8 Responses to “John Fund Changes His Mind on Miers”

  1. Back in the Saddle

    Today’s dose of NIF – News, Interesting & Funny … Finally blogging again Monday

    NIF (59ce3a)

  2. What is especially funny is that Miers supporters actually think that the confirmation hearings could actually tell us something substantive about how she would be as a judge. I have never witnessed a Post-Bork Supreme Court confirmation hearing that has done that. Have you?

    Justin Levine (f341b1)

  3. Well, there was the short lived nomination of Slavey McLynchemal.

    Surprised that didn’t get more press…considering…

    Christopher Cross (354863)

  4. What is especially funny is that Miers supporters actually think that the confirmation hearings could actually tell us something substantive about how she would be as a judge. I have never witnessed a Post-Bork Supreme Court confirmation hearing that has done that. Have you?

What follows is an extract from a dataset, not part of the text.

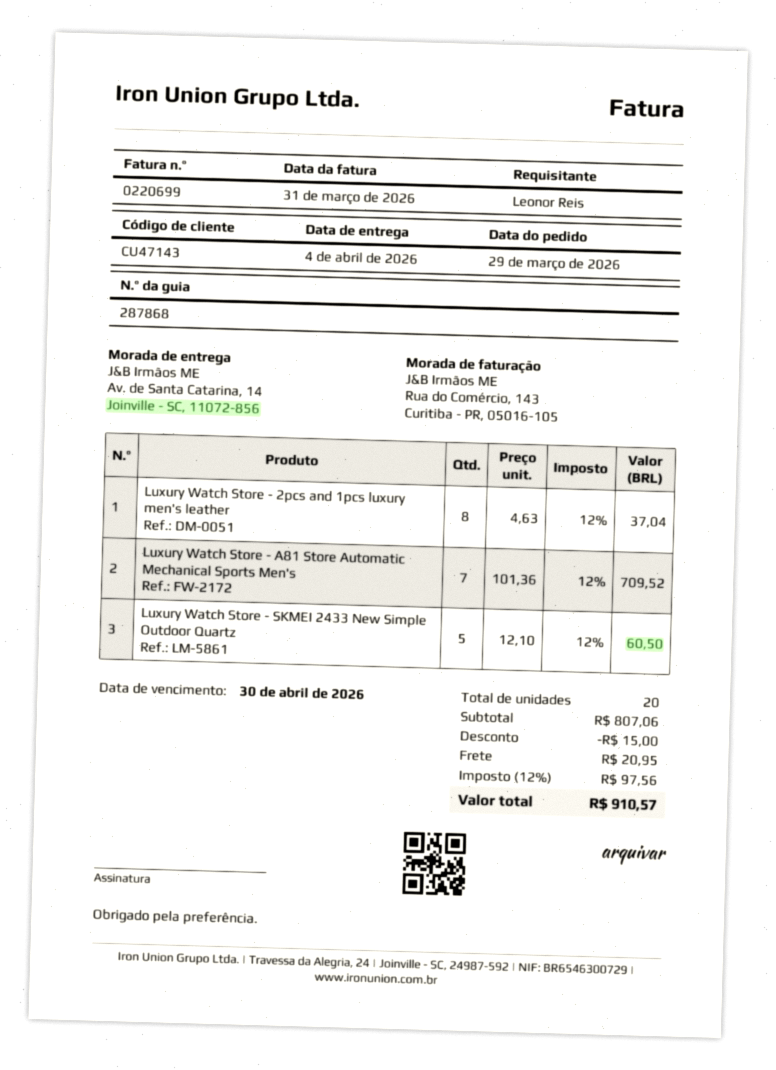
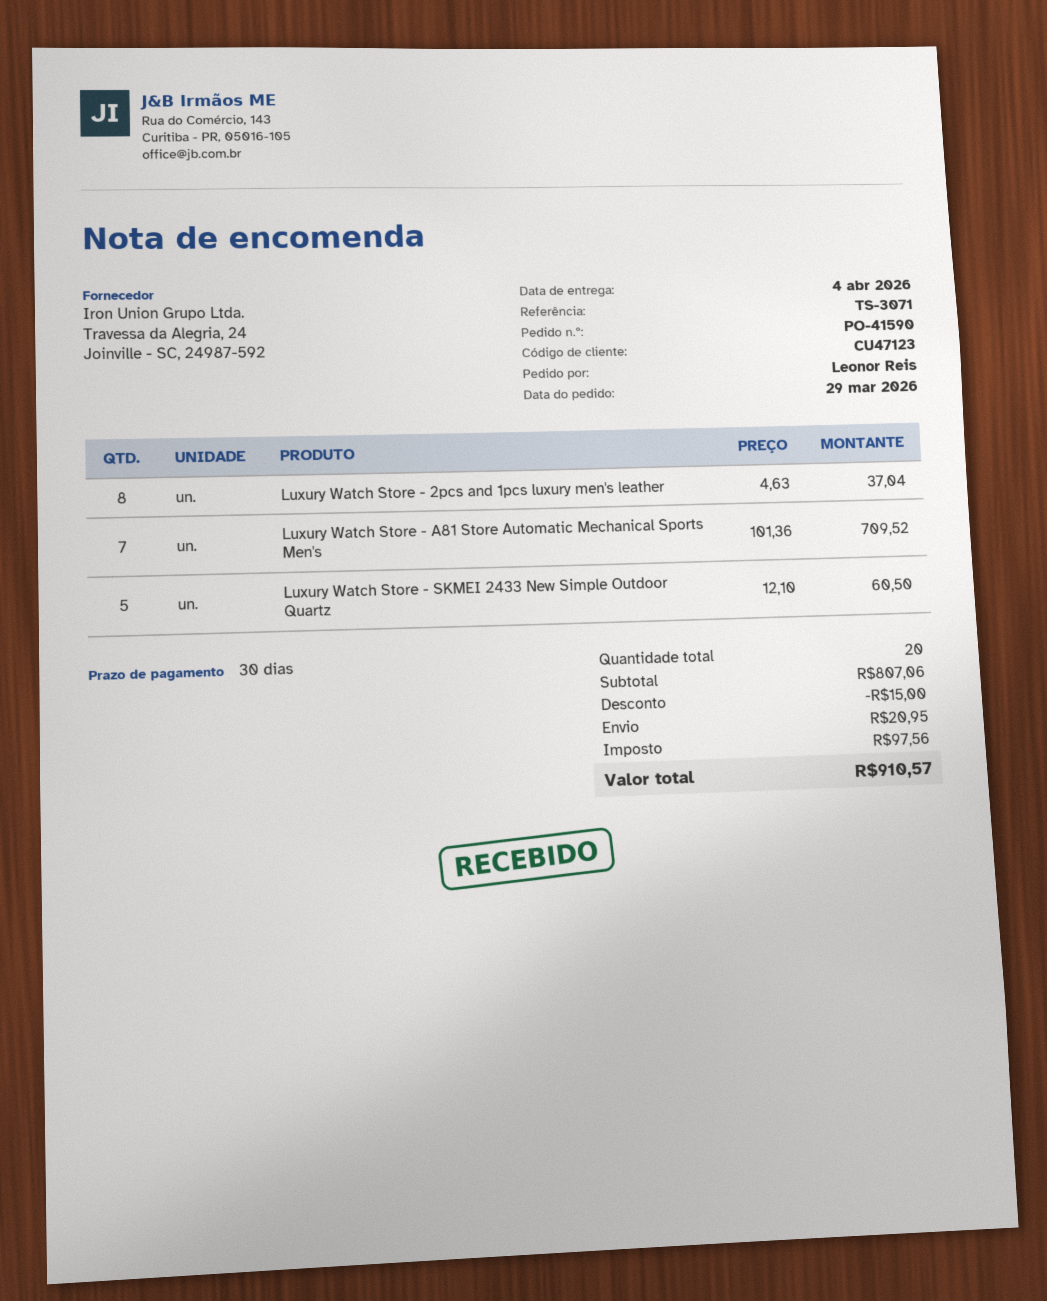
customer number: CU47143 -> CU47123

    Um, yeah. You see, there’s this guy on the Supreme Court right now named John Roberts. You may have heard of him.

    Xrlq (428dfd)

  5. Yeah, his hearings told us something — but not much. Mostly they told us he handles himself well on TV. I’m not quite sure that’s what Justin meant.

    Patterico (4e4b70)

  6. I think the Bork hearings were very good.

    Especially since I found out he calls the IXth Amendment an ink blot and not enforceable.

    Talk about legislating from the bench. That Bork is a beaut.

    M. Simon (15c61c)

  7. More nominees ought to get Borked.

    The good ones will survive.

    M. Simon (15c61c)

  8. The Wright Amendment flip-flop is particulary worrisome. American Airlines makes a kings ransom off of its DFW monopoly, and its money finds its ways into all sorts of “interesting” places.

    Just next week, Sen. Kay Bailey Hutchison is going to be participating in a Senate hearing on the Wright Amendment’s DFW Airport monopoly.

    And who is DFW Airport’s attorney? Sen. Hutchison’s husband, Ray Hutchison.